Brian Tyler Cohen: “White evangelical conservative Christians in Georgia voting for the domestic abuser who paid for an abortion over the literal reverend is proof that it’s always been about power and not holiness to them.”
Jill Filipovic: “It’s almost like... Republicans don’t actually believe abortion is murder, but they do believe that men should have unfettered control over women's bodies.”
Amanda Carpenter: “I’m against abortion in all cases except for convenience of the father, politics, and personal interest.”
David A. Graham, The Atlantic:
The yawning hypocrisy between Walker's policy ideas and his own behavior is one symptom of a Republican Party in flux on social issues, and particularly on abortion. . . .
Walker followed Trump in combining the censoriousness of the Moral Majority with a total lack of personal moral code.
Oh, remember that lawsuit Walker promised he would be filing against The Daily Beast bright and early on Tuesday morning? . . . Guess what? . . . Tuesday came and went and Walker didn’t file shit.
Speaking of shit, The Daily Beast also reports “Trump Razzed Giuliani About How Much His Shit Literally Stinks”:
While aboard one of the former president’s planes with Giuliani, Trump made it a point to “loudly complain” about “the odor after Giuliani had used one of the plane’s bathrooms, so that other aides could hear.” “Rudy! That’s fucking disgusting!” Trump yelled. . . . The Daily Beast couldn’t reach Giuliani.
Did anyone call Jenna Ellis?
New York Times journalist Maggie Haberman writes in Confidence Man that Trump was worried that when Ghislaine Maxwell was arrested for sex trafficking she might drop his name to prosecutors. According to Haberman, Trump kept asking, “She say anything about me?” Maxwell was eventually convicted and sentenced to 20 years in prison.
Haberman also reports that Trump often told administration officials that he nominated the “first mentally retarded attorney general” in history. That would be Jeff Sessions, who was the first Senator to endorse him in 2016.

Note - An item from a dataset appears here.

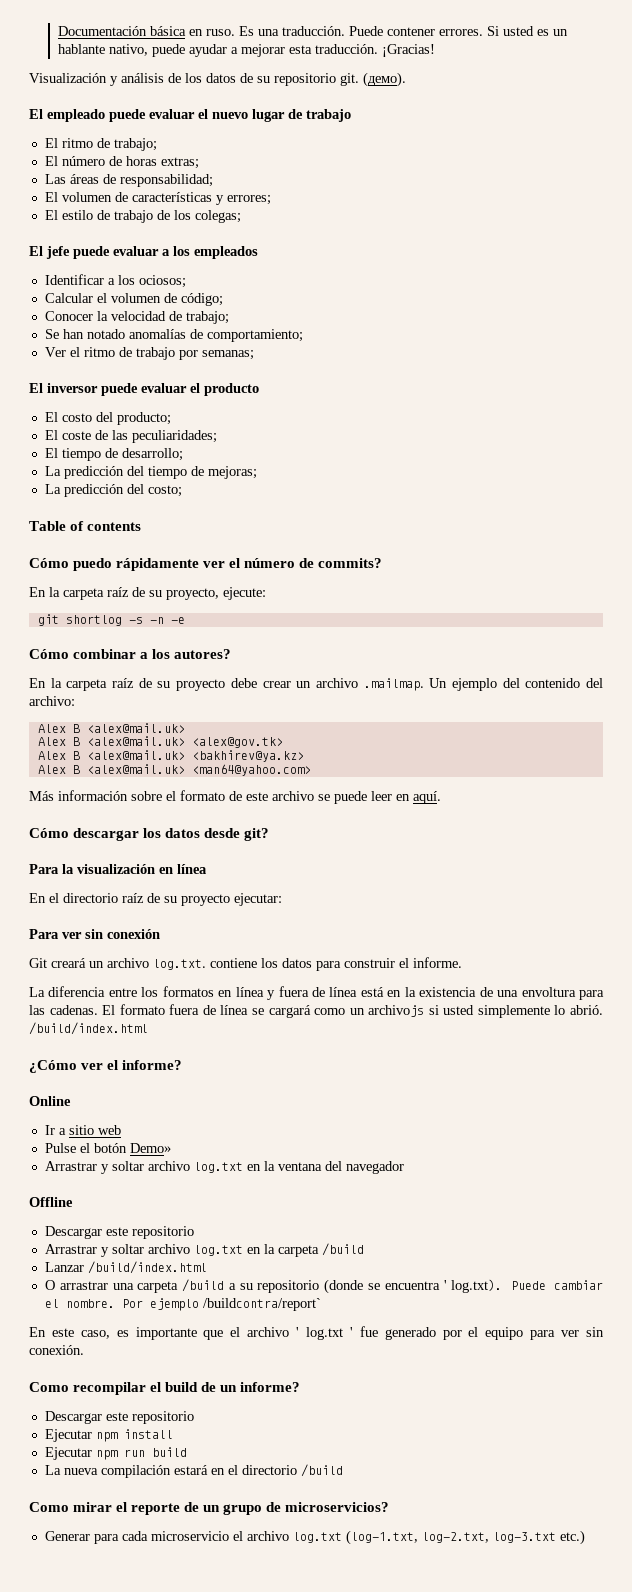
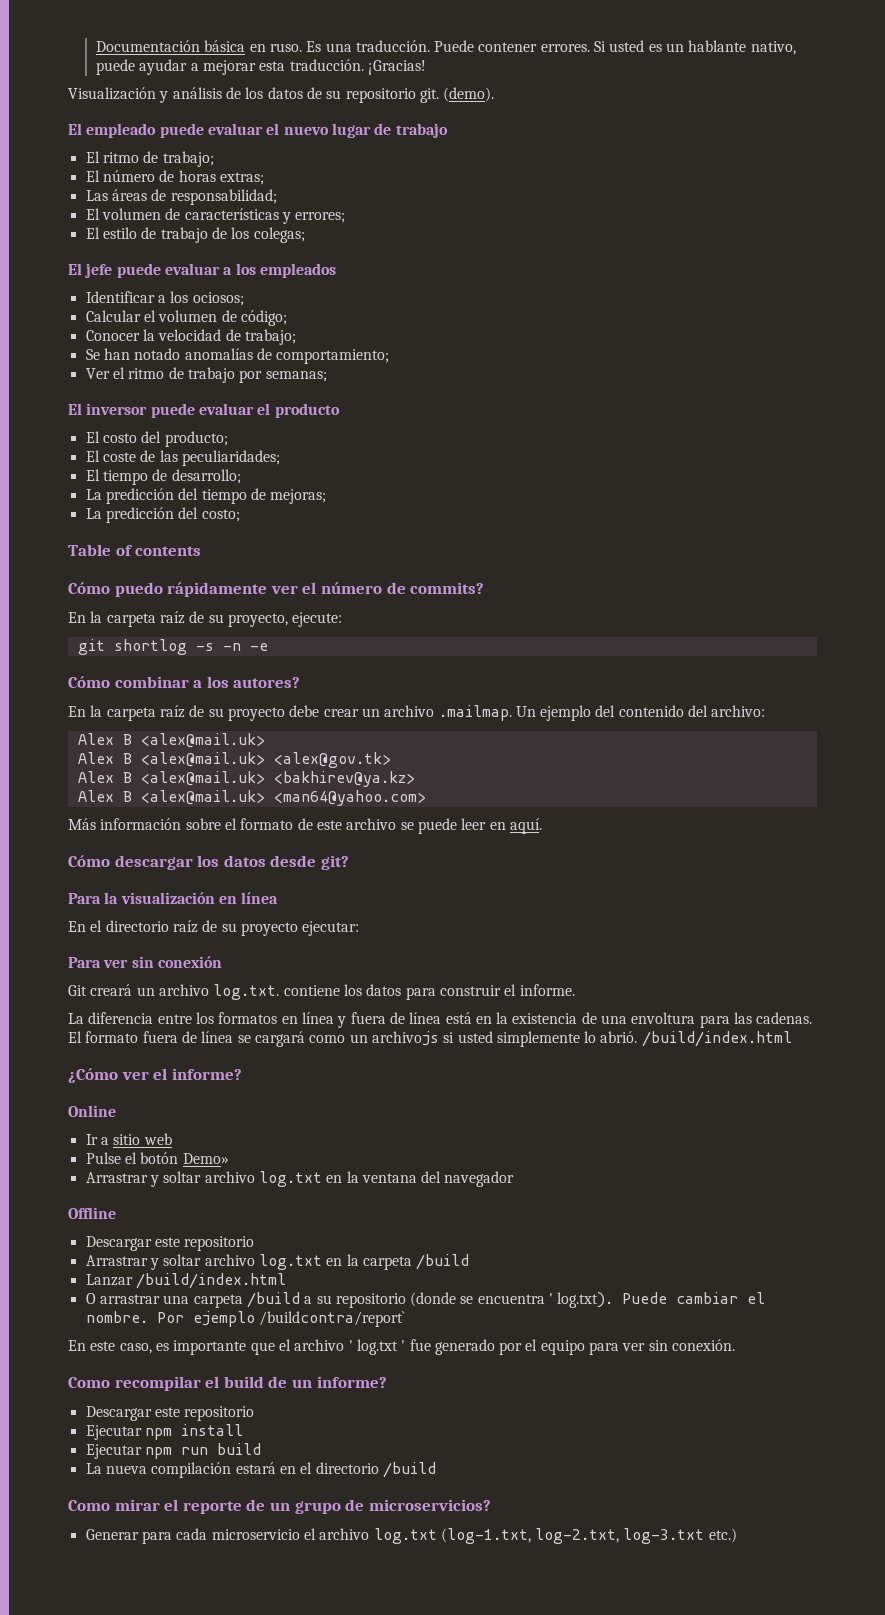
- (демо).
+ (demo).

Truth Social is running an ad designed to dupe supporters of QAnon into buying an overpriced combo flashlight/phone charger that also includes a “survival radio”. The ad says you should be prepared for a coming “storm”. For reasons unknown, the ad features a picture of the Toronto skyline.
Marjorie Taylor Greene is busy creating campaign ads for her opponent. (Other than being a racist troll and moronic shit-poster, she has no discernable job.) Talking about being in the House of Representatives, she admitted: “It’s a horrible job. . . . It really is a bad job. I don’t know what I was thinking.”